In questa sede, tanto per sfiorare l’argomento, vogliamo accennare alle regole di base per la degustazione, nella speranza che questo serva da stimolo per ulteriori approfondimenti.

 Tutti e cinque i nostri sensi sono coinvolti nella degustazione, come dire che usiamo tutte le armi che abbiamo a disposizione per sviscerare le proprietà di ogni cioccolato. Attenzione alla temperatura ambientale: sopra i 23-24 gradi il cioccolato inizia a soffrire, più marcatamente quello al latte e il gianduia. Ecco in sintesi i parametri di valutazione del cioccolato che ognuno dei 5 sensi ha il compito di esaminare:

 Vista. Una volta aperta la tavoletta, come prima cosa deve essere osservata attentamente sia la parte superiore che quella inferiore, nonché la sezione dopo averne spezzato alcuni quadratini. La parte superiore deve presentarsi lucida, omogenea; la parte inferiore non deve avere striature, macchie, bolle d’aria, ma deve essere uniforme e liscia; anche la sezione deve essere omogenea, liscia, senza bolle d’aria, come fosse porcellana.

 Udito. Una tavoletta di cioccolato fondente quando viene spezzata deve produrre il tipico snap, quel suono netto e pulito che siamo abituati a sentire. Per gli altri tipi di cioccolato questo parametro è poco significativo.

 Tatto. Una volta in bocca, il cioccolato deve sciogliersi rapidamente e in modo uniforme, senza dare sensazioni grasse, molli o gommose. Deve trasformarsi in una pasta setosa e scorrevole, priva di granuli e non sabbiosa, deve avvolgere la bocca senza rimanere appiccicosa. Deve essere meno astringente possibile, sensazione simile a quella offerta dai cachi acerbi. Un cioccolato avvolgente e piacevole, che non offra percezioni di spicco (come acidità, astringenza, amarezza, ecc.) ci darà anche una sensazione di maggiore rotondità.

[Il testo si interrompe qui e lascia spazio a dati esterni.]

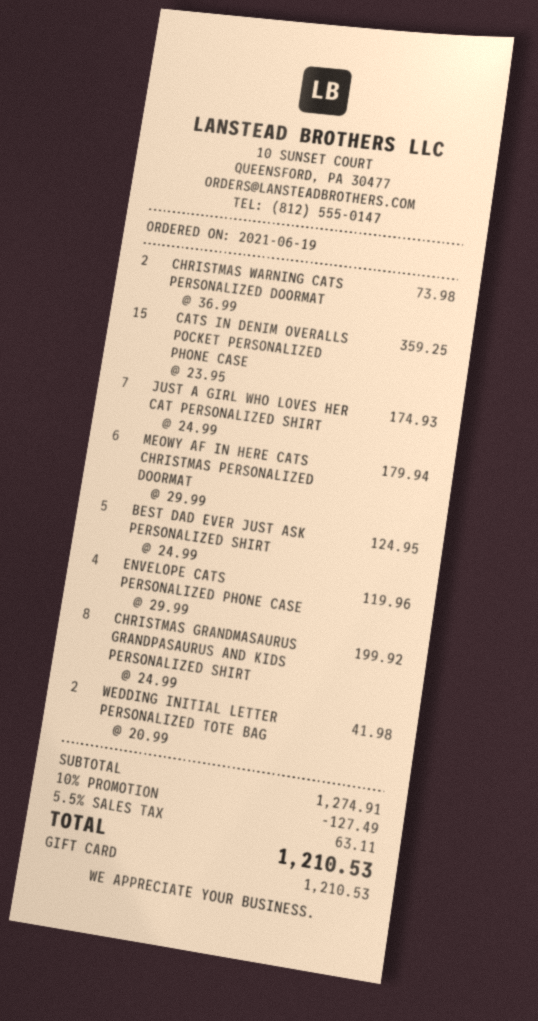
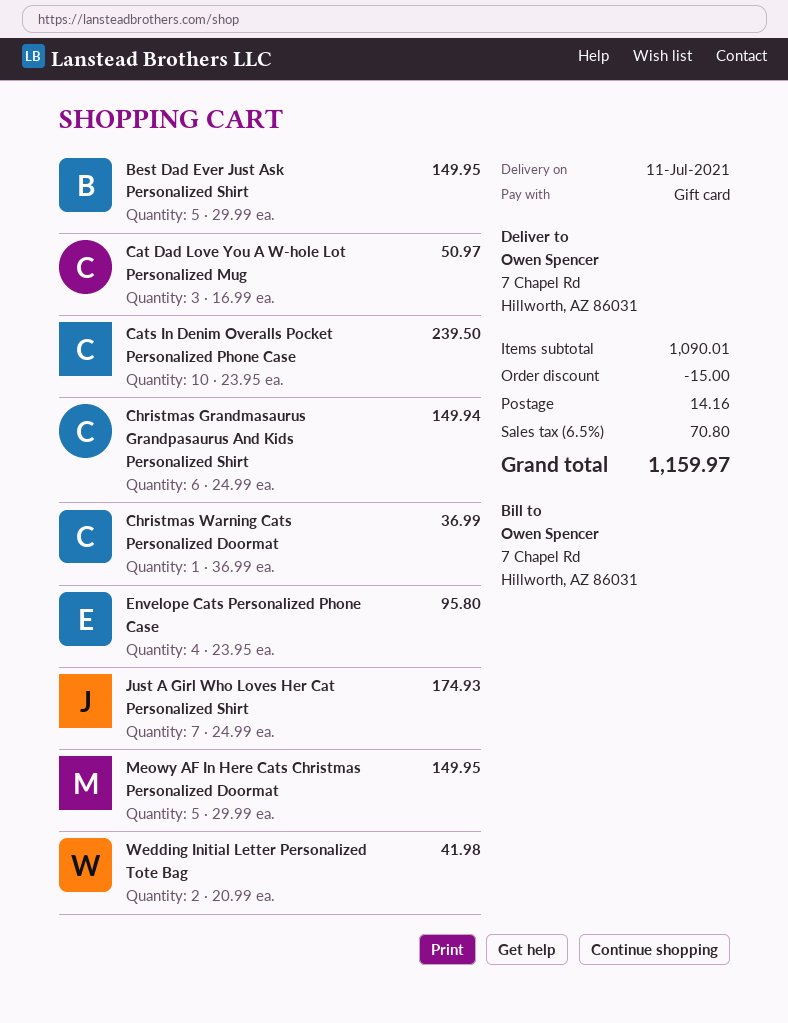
CHRISTMAS WARNING CATS PERSONALIZED DOORMAT: 2 x 36.99 = 73.98 -> 1 x 36.99 = 36.99
CATS IN DENIM OVERALLS POCKET PERSONALIZED PHONE CASE: 15 x 23.95 = 359.25 -> 10 x 23.95 = 239.50
MEOWY AF IN HERE CATS CHRISTMAS PERSONALIZED DOORMAT: 6 x 29.99 = 179.94 -> 5 x 29.99 = 149.95
BEST DAD EVER JUST ASK PERSONALIZED SHIRT: 5 x 24.99 = 124.95 -> 5 x 29.99 = 149.95
ENVELOPE CATS PERSONALIZED PHONE CASE: 4 x 29.99 = 119.96 -> 4 x 23.95 = 95.80
CHRISTMAS GRANDMASAURUS GRANDPASAURUS AND KIDS PERSONALIZED SHIRT: 8 x 24.99 = 199.92 -> 6 x 24.99 = 149.94
Cat Dad Love You A W-hole Lot Personalized Mug: none -> 3 x 16.99 = 50.97
subtotal: 1274.91 -> 1090.01
discount: 127.49 -> 15.00
shipping: none -> 14.16
tax: 5.5% = 63.11 -> 6.5% = 70.80
total: 1210.53 -> 1159.97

 Olfatto. E’ tramite l’olfatto che percepiamo quelli che chiamiamo sapori, profumi, aromi. Il naso è l’organo più coinvolto in ogni degustazione: i recettori nasali ricevono le molecole del cioccolato per via retro-olfattiva, passando dalla bocca al naso attraverso la faringe. Un buon cioccolato deve essere ricco di profumi, aromatico, offrire sensazioni di complessità e completezza. Oltre all’aroma primario di cacao, che ci aspettiamo intenso ma non estremo, una tavoletta di qualità deve offrire anche degli aromi secondari, ovvero un insieme di profumi ricco e piacevole; talvolta è possibile identificarne alcuni, ad esempio di frutta, fiori, caramello, tabacco, caffè, liquirizia, spezie, legno, e tanti altri. Ma anche senza dare loro un’identità precisa, la presenza di un bouquet aromatico complesso e gradevole è di certo un importante valore aggiunto. E quanto più a lungo i profumi si faranno sentire, tanto migliore sarà anche la persistenza del cioccolato.

 Gusto. Il gusto è correlato a quanto lingua e bocca sono in grado di percepire, ovvero ai quattro sapori fondamentali: dolce, amaro, acido e salato. Un buon cioccolato non deve essere troppo dolce, in relazione alla sua tipolgia: fondente, latte, gianduia, ecc.; non deve neanche dare sensazioni di amarezza, in particolare per le tavolette non fondenti. In modo simile, anche l’acidità deve essere contenuta, non deve farsi notare. E’ altresì importante che queste sensazioni gustative siano in equilibrio tra loro, evitando che una di esse spicchi più delle altre creando di conseguenza un disomogeneità sensoriale.

 Alla fine, il cioccolato deve lasciarci una sensazione finale piacevole, complessivamente appagante, elegante ed armoniosa, proprio come ci aspettiamo da una grande tavoletta; devono invece essere assenti, o più limitate possibili, le caratteristiche meno piacevoli (come astringenza, amarezza, acidità, ecc.)

 Occorre sempre tenere presente che per apprezzare al massimo un cibo occorre saperne riconoscere tutte le sue caratteristiche, nel bene e nel male. Occorre quindi sapere quali sue caratteristiche andare ad analizzare, e come farlo. Solo così potremo, da un lato, sfruttare al meglio le capacità sensoriali di cui la natura ci ha dotati, e, dall’altro, riconoscere pregi e difetti di ogni cioccolato. E, finalmente, godere del piacere che ci offre.